• Work instruction:
Through the line with "-> [597,315,902,329] https://github.com/MentorMate/tvOSWorkshop" and starting from the first line, return the records below word for word, with pictures left out.

• Task inputs:
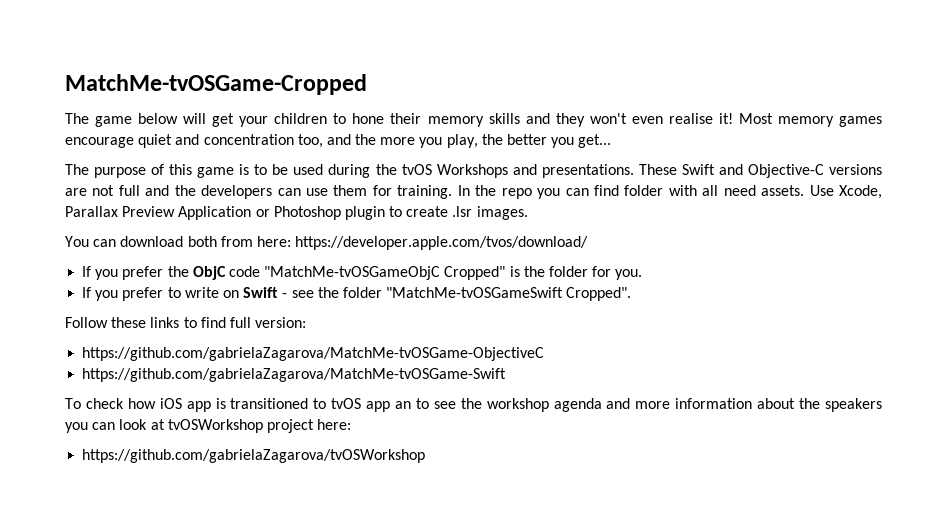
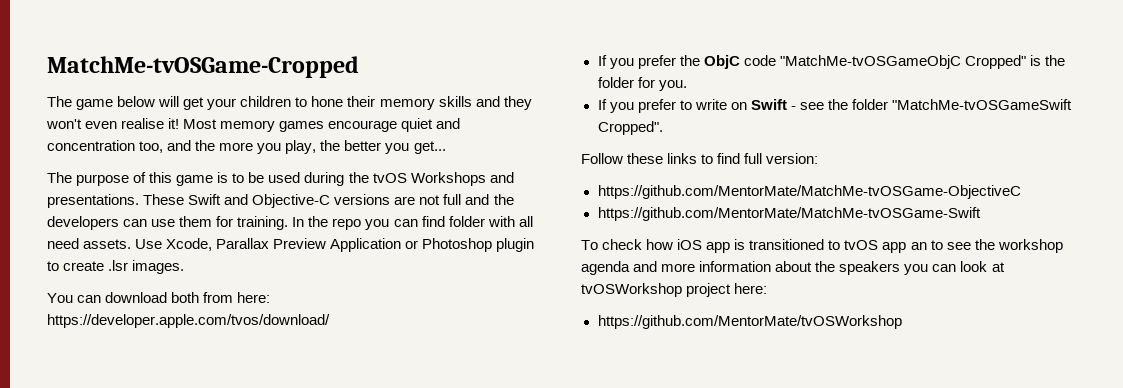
[82,347,545,361] [82,368,507,382] https://github.com/gabrielaZagarova/MatchMe-tvOSGame-ObjectiveC // https://github.com/gabrielaZagarova/MatchMe-tvOSGame-Swift -> [597,185,1021,199] [597,207,981,221] https://github.com/MentorMate/MatchMe-tvOSGame-ObjectiveC // https://github.com/MentorMate/MatchMe-tvOSGame-Swift
[82,449,426,463] https://github.com/gabrielaZagarova/tvOSWorkshop -> [597,315,902,329] https://github.com/MentorMate/tvOSWorkshop

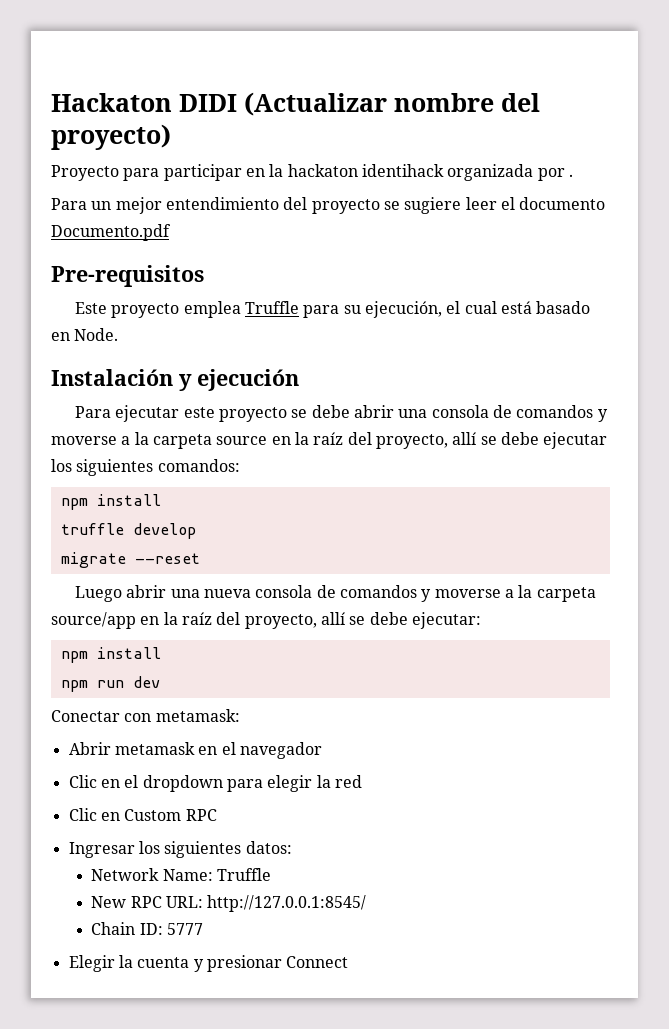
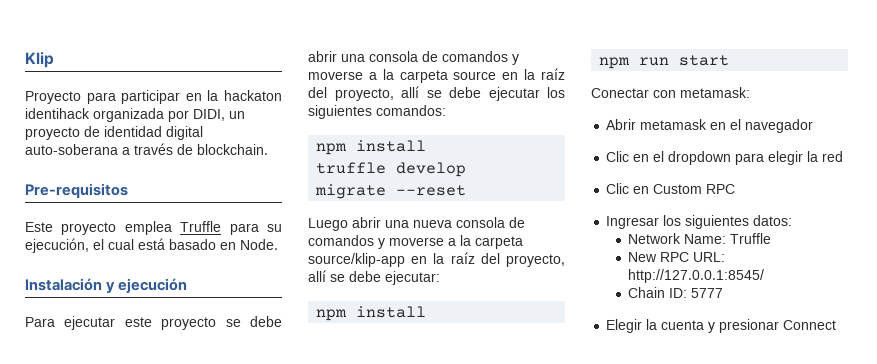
[51,92,540,116] [51,124,171,150] Hackaton DIDI (Actualizar nombre del proyecto) -> [25,52,54,68] Klip
[568,174,573,177] [51,197,606,214] [51,224,171,241] . // Para un mejor entendimiento del proyecto se sugiere leer el documento Documento.pdf -> [193,109,245,121] [25,126,203,140] [25,143,268,155] DIDI, un proyecto de identidad digital auto-soberana a través de blockchain.
[51,612,136,629] source/app -> [308,253,405,267] source/klip-app
[132,676,160,688] dev -> [679,55,730,66] start

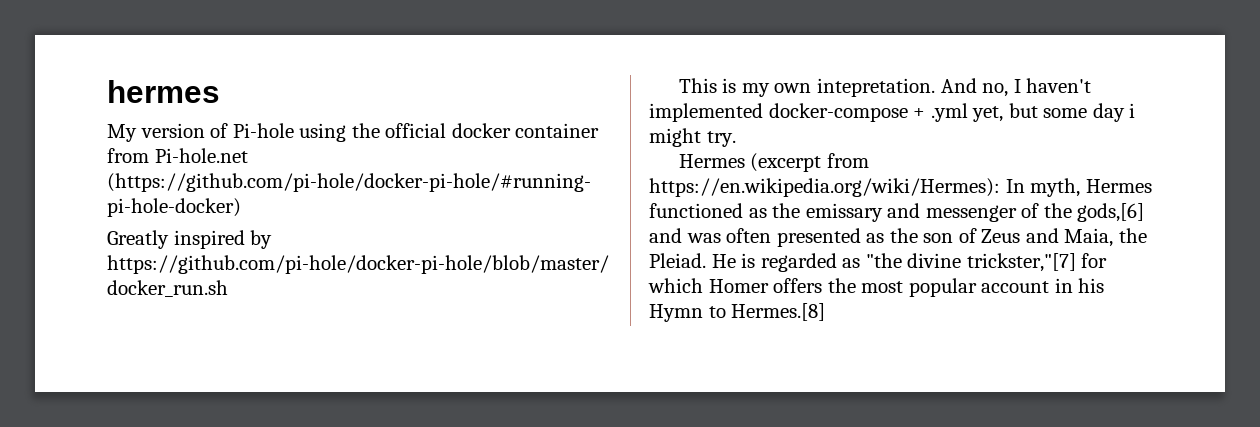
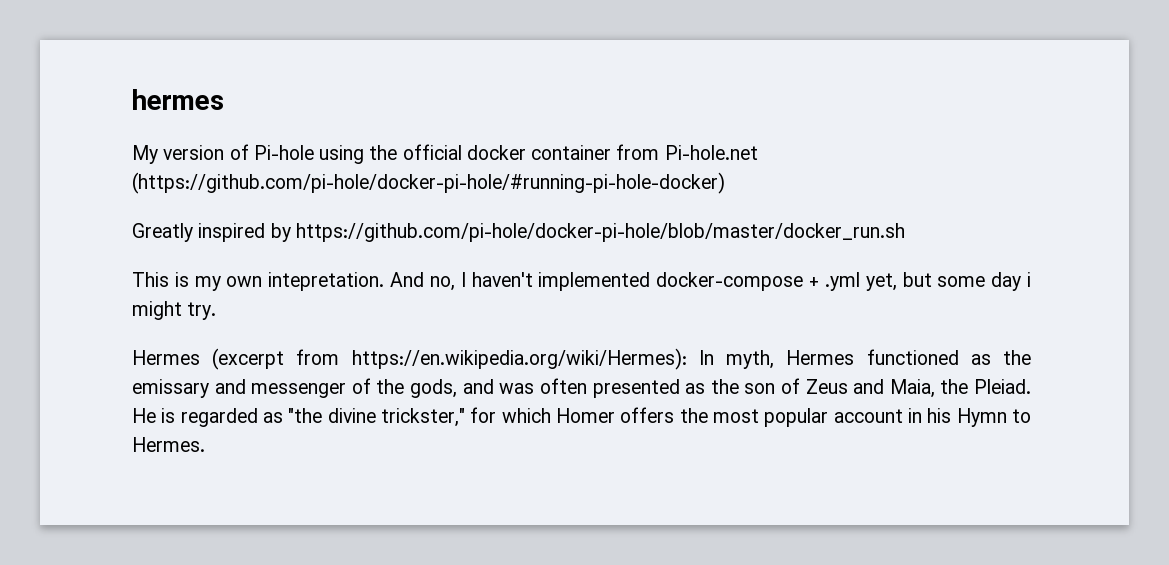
[1077,203,1145,222] gods,[6] -> [410,379,458,398] gods,
[966,253,1076,272] trickster,"[7] -> [381,408,465,427] trickster,"
[731,303,826,321] Hermes.[8] -> [132,437,205,452] Hermes.

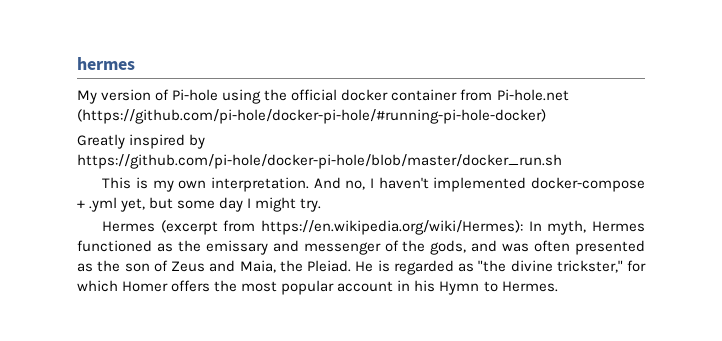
[268,272,385,291] intepretation. -> [210,177,309,192] interpretation.
[1027,272,1032,287] i -> [247,198,252,208] I

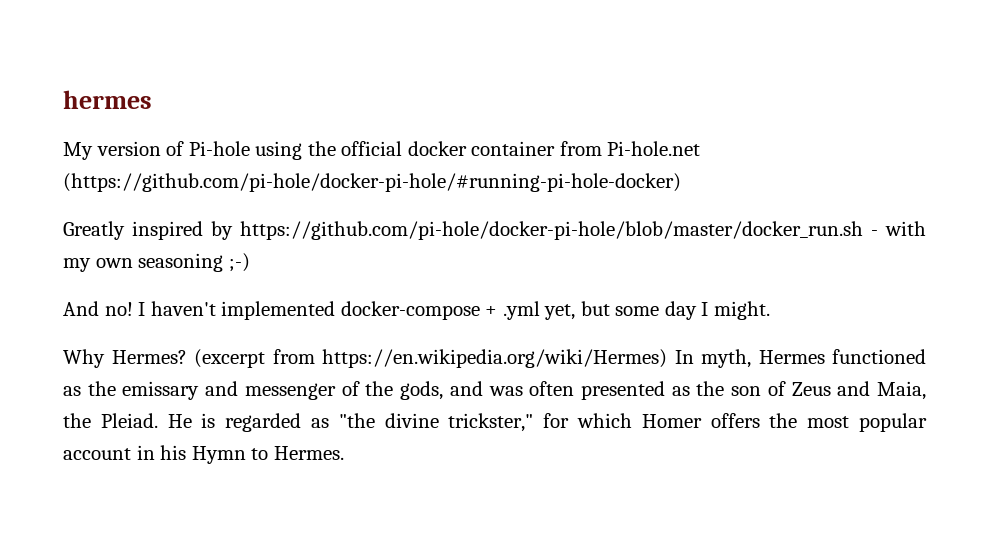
[102,177,366,192] // This is my own interpretation. And no, -> [871,221,926,236] [63,253,250,272] [63,301,133,316] - with my own seasoning ;-) // And no!
[255,197,322,212] [102,221,156,232] might try. // Hermes -> [713,301,770,320] [63,349,187,368] might. // Why Hermes?
[261,220,524,235] https://en.wikipedia.org/wiki/Hermes): -> [322,349,667,368] https://en.wikipedia.org/wiki/Hermes)

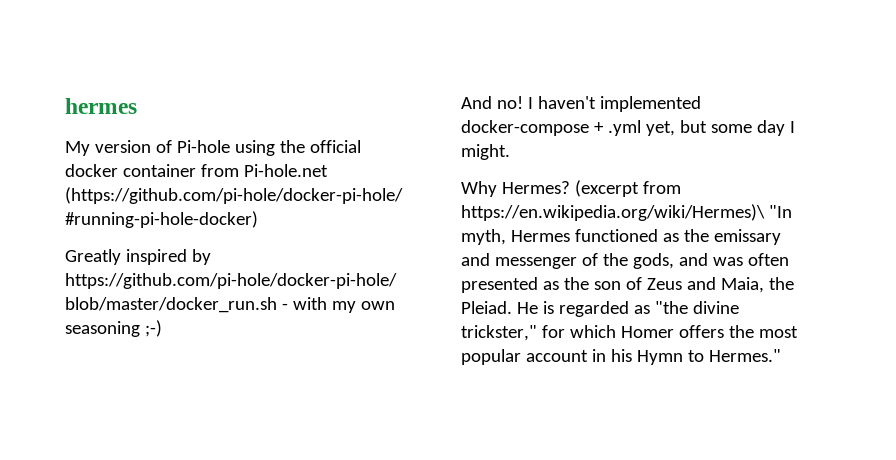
[322,349,694,368] https://en.wikipedia.org/wiki/Hermes) In -> [461,204,792,221] https://en.wikipedia.org/wiki/Hermes)\ "In
[273,446,344,460] Hermes. -> [708,349,781,362] Hermes."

• Answer to this exercise:
[82,347,545,361] [82,368,507,382] https://github.com/gabrielaZagarova/MatchMe-tvOSGame-ObjectiveC // https://github.com/gabrielaZagarova/MatchMe-tvOSGame-Swift -> [597,185,1021,199] [597,207,981,221] https://github.com/MentorMate/MatchMe-tvOSGame-ObjectiveC // https://github.com/MentorMate/MatchMe-tvOSGame-Swift
[82,449,426,463] https://github.com/gabrielaZagarova/tvOSWorkshop -> [597,315,902,329] https://github.com/MentorMate/tvOSWorkshop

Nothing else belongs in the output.